Content starts

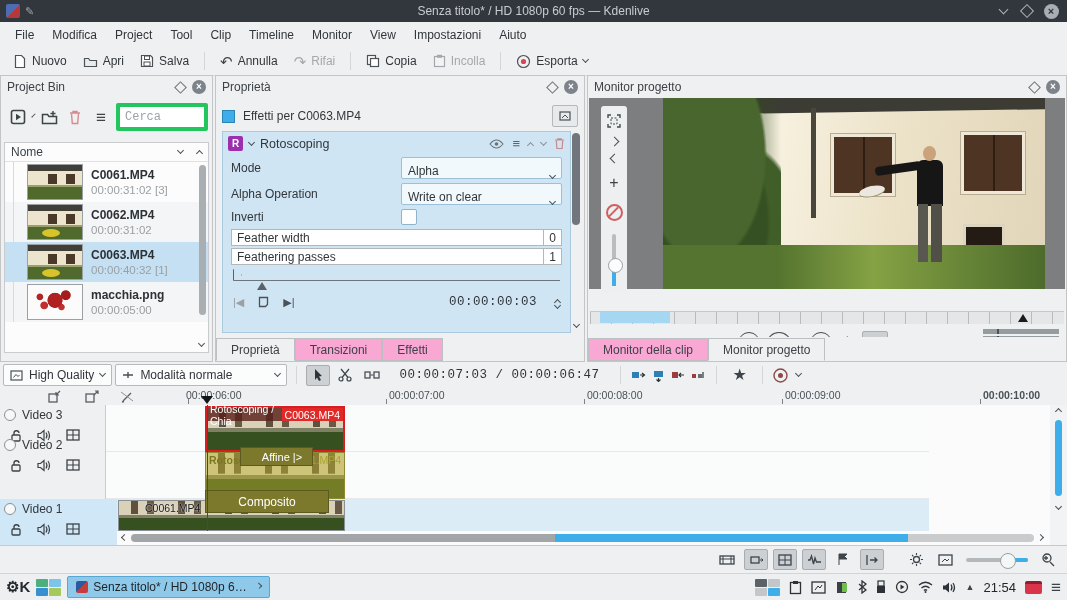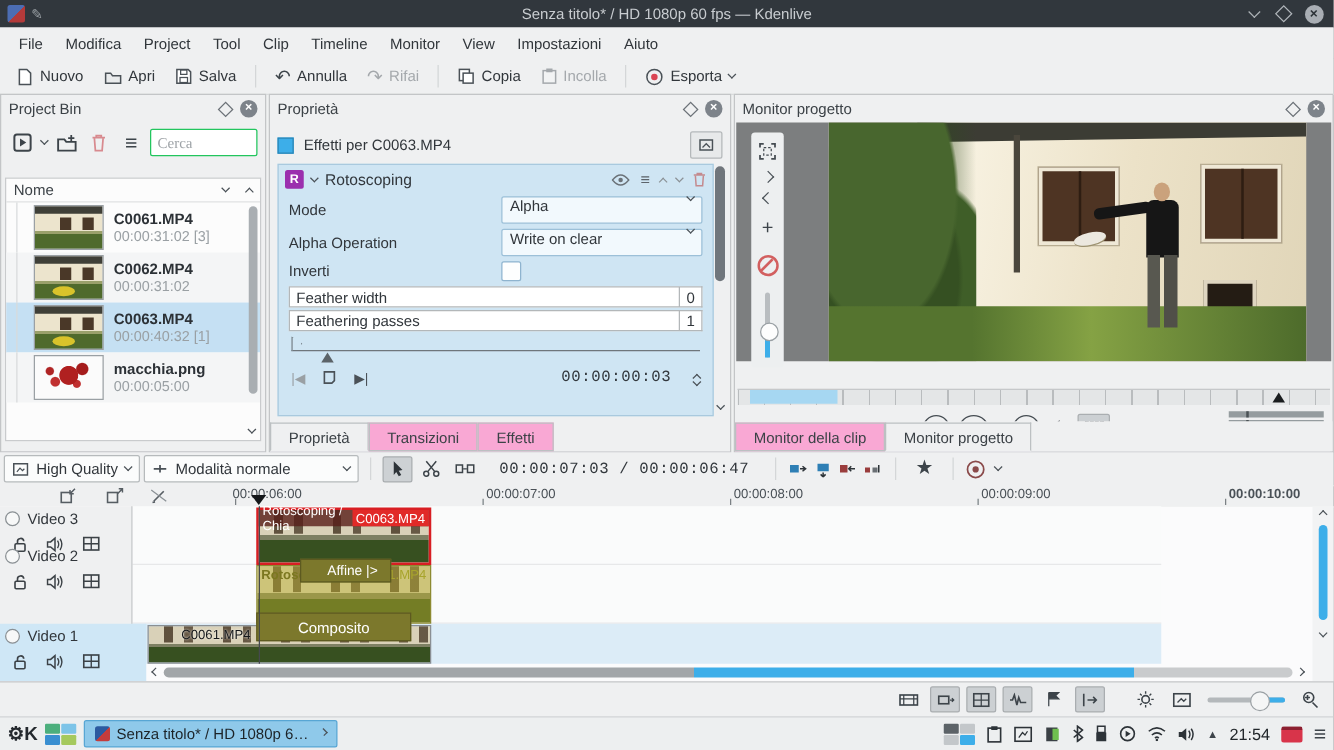--- a/index.html
+++ b/index.html
@@ -39,7 +39,7 @@
   
   .bin-toolbar{display:flex;align-items:center;gap:4px;padding:5px 6px 4px 6px;}
   .ibtn{min-width:22px;height:22px;display:flex;align-items:center;justify-content:center;border-radius:2px;}
-  .search{width:74px;height:20px;border:1px solid #22c55e;border-radius:2px;background:#fff;padding:0 5px;font-size:12px;color:#6d28d9;font-family:Liberation Serif, serif;}
+  .search{width:74px;height:20px;border:4px solid #22c55e;border-radius:2px;background:#fff;padding:0 5px;font-size:12px;color:#6d28d9;font-family:Liberation Mono, monospace;}
   .search::placeholder{color:#9ea3a7;}
   .bin-list{position:absolute;top:66px;left:3px;right:3px;bottom:8px;background:#fcfcfc;border:1px solid #c9cbcd;}
   .bin-colhead{height:18px;display:flex;align-items:center;padding:0 6px;border-bottom:1px solid #dfe1e2;color:#3c4247;}

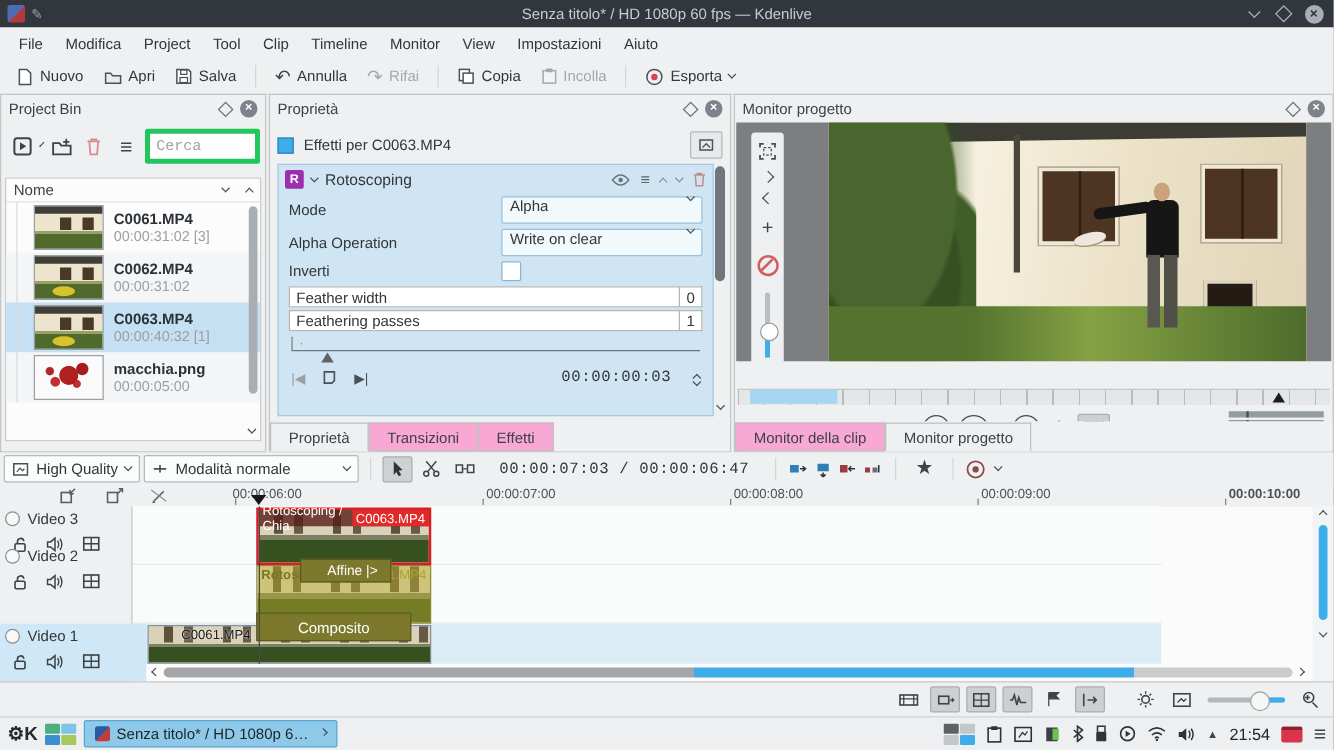--- a/index.html
+++ b/index.html
@@ -74,7 +74,7 @@
   .fxtools{margin-left:auto;display:flex;align-items:center;gap:8px;color:#5c636a;}
   .fxrow{display:flex;align-items:center;height:26px;padding:0 8px;}
   .fxrow .lbl{width:170px;}
-  .combo{flex:1;height:20px;background:#f2f9fd;border:1px solid #9cc0d8;border-radius:2px;display:flex;align-items:flex-start;padding:0 6px;gap:6px;}
+  .combo{flex:1;height:20px;background:#f2f9fd;border:1px solid #9cc0d8;border-radius:2px;display:flex;align-items:flex-end;padding:0 6px;gap:6px;}
   .combo .chev{margin-left:auto;}
   .checkbox{width:14px;height:14px;background:#fdfefe;border:1px solid #8fb4cf;border-radius:2px;}
   .dragval{display:flex;height:17px;margin:2px 8px;}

Content ends

WHAT THE EXERCISE ASKS: Find all the lines containing "font" in the material, then copy them.

EXPECTED ANSWER:
-  .search{width:74px;height:20px;border:1px solid #22c55e;border-radius:2px;background:#fff;padding:0 5px;font-size:12px;color:#6d28d9;font-family:Liberation Serif, serif;}
+  .search{width:74px;height:20px;border:4px solid #22c55e;border-radius:2px;background:#fff;padding:0 5px;font-size:12px;color:#6d28d9;font-family:Liberation Mono, monospace;}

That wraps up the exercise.